= What you will do =
In the listing that follows, the range to quote begins at the line that has "</span> <span>(-) _X2_6D416C347EBF_X0_&lt;1&gt;</span>" and ends after the line that has "html: <span>(-) _X2_94DD6750_X0_6262-L3</span>"; quote it verbatim and add nothing.

= Data =
######

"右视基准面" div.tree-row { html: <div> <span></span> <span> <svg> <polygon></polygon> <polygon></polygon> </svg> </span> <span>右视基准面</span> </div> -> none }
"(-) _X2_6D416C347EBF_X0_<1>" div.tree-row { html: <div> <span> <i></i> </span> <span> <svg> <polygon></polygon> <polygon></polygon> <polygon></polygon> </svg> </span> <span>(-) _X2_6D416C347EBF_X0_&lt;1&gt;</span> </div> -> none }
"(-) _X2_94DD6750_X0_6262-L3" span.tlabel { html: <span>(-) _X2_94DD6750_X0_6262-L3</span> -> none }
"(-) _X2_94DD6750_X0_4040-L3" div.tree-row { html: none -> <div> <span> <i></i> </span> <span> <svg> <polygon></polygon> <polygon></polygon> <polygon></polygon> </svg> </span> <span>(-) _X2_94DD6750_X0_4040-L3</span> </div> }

######

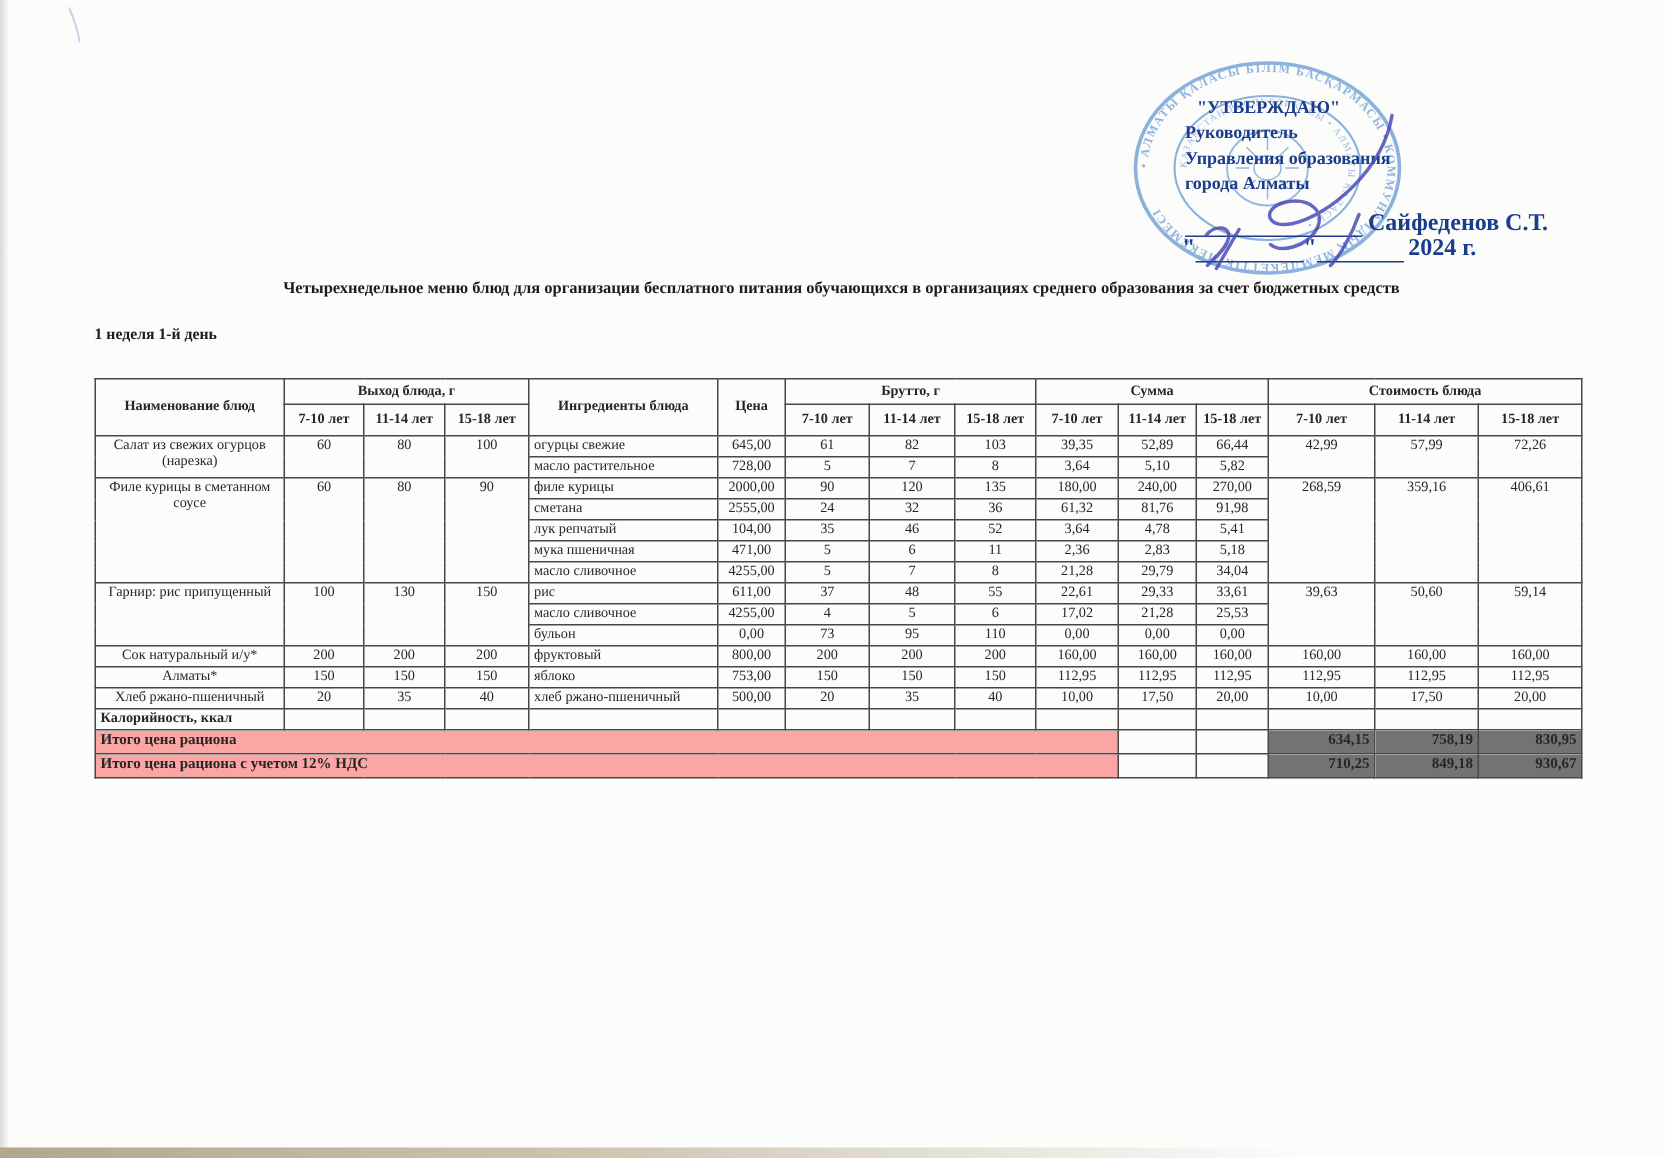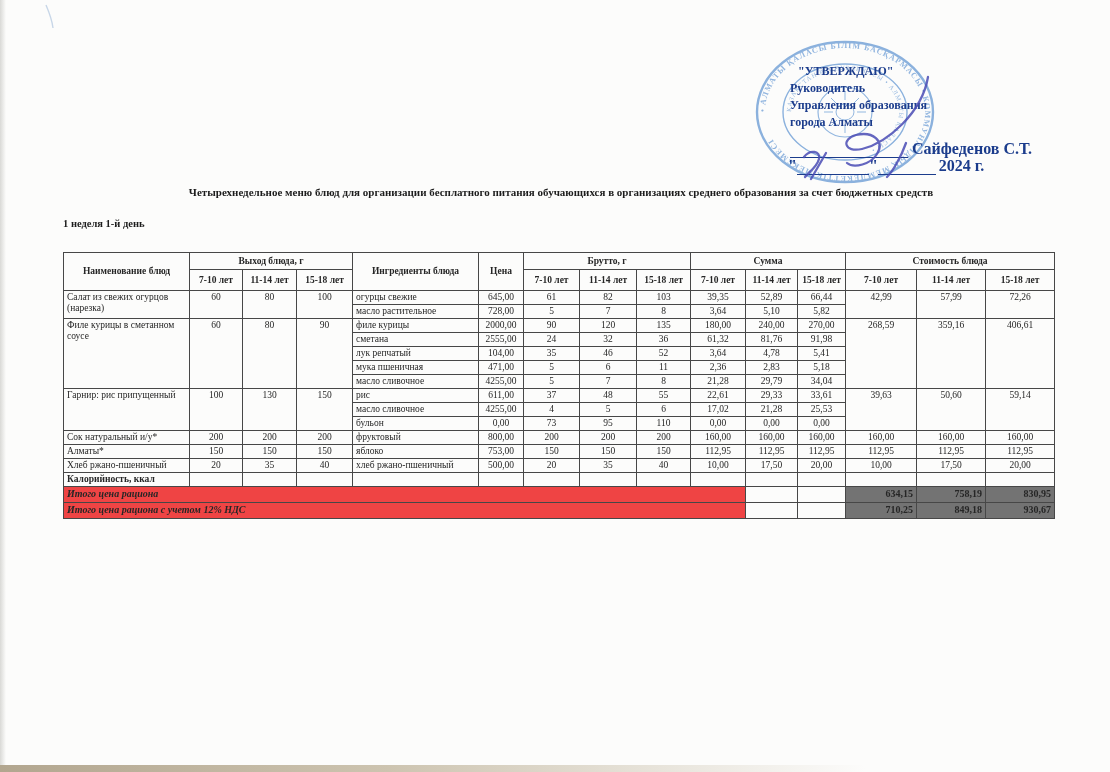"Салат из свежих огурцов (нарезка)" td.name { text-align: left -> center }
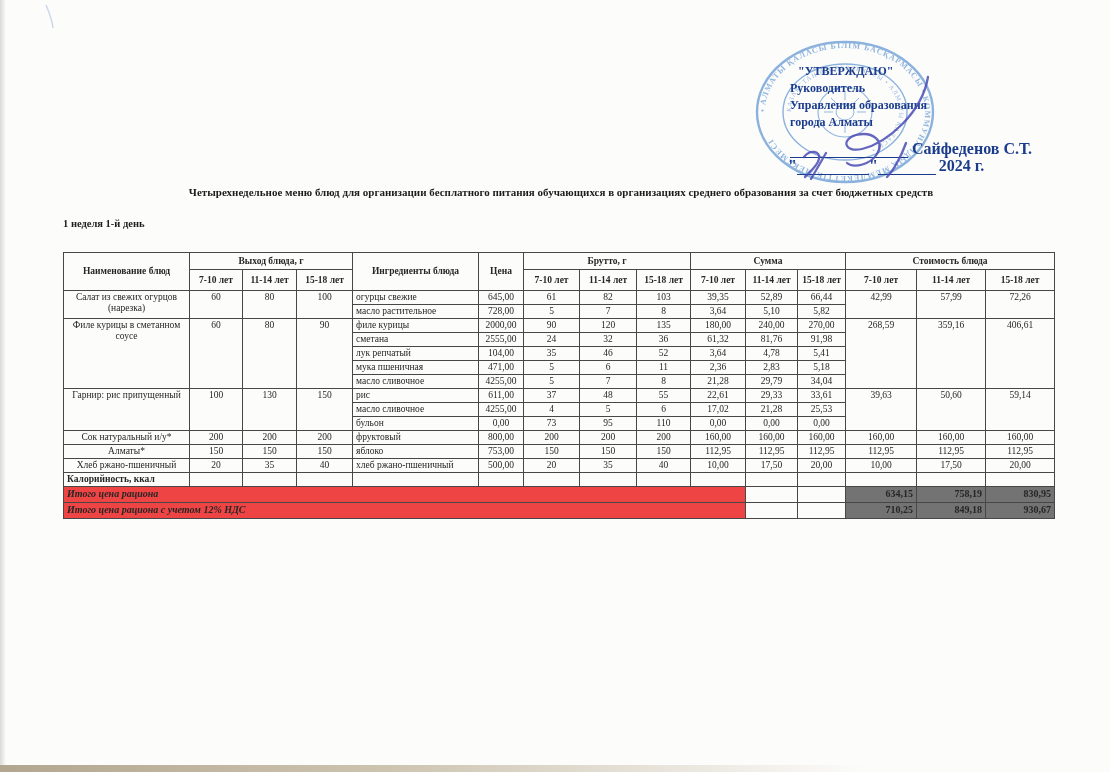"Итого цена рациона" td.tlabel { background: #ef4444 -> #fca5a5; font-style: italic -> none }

######

= Task result =
"(-) _X2_6D416C347EBF_X0_<1>" div.tree-row { html: <div> <span> <i></i> </span> <span> <svg> <polygon></polygon> <polygon></polygon> <polygon></polygon> </svg> </span> <span>(-) _X2_6D416C347EBF_X0_&lt;1&gt;</span> </div> -> none }
"(-) _X2_94DD6750_X0_6262-L3" span.tlabel { html: <span>(-) _X2_94DD6750_X0_6262-L3</span> -> none }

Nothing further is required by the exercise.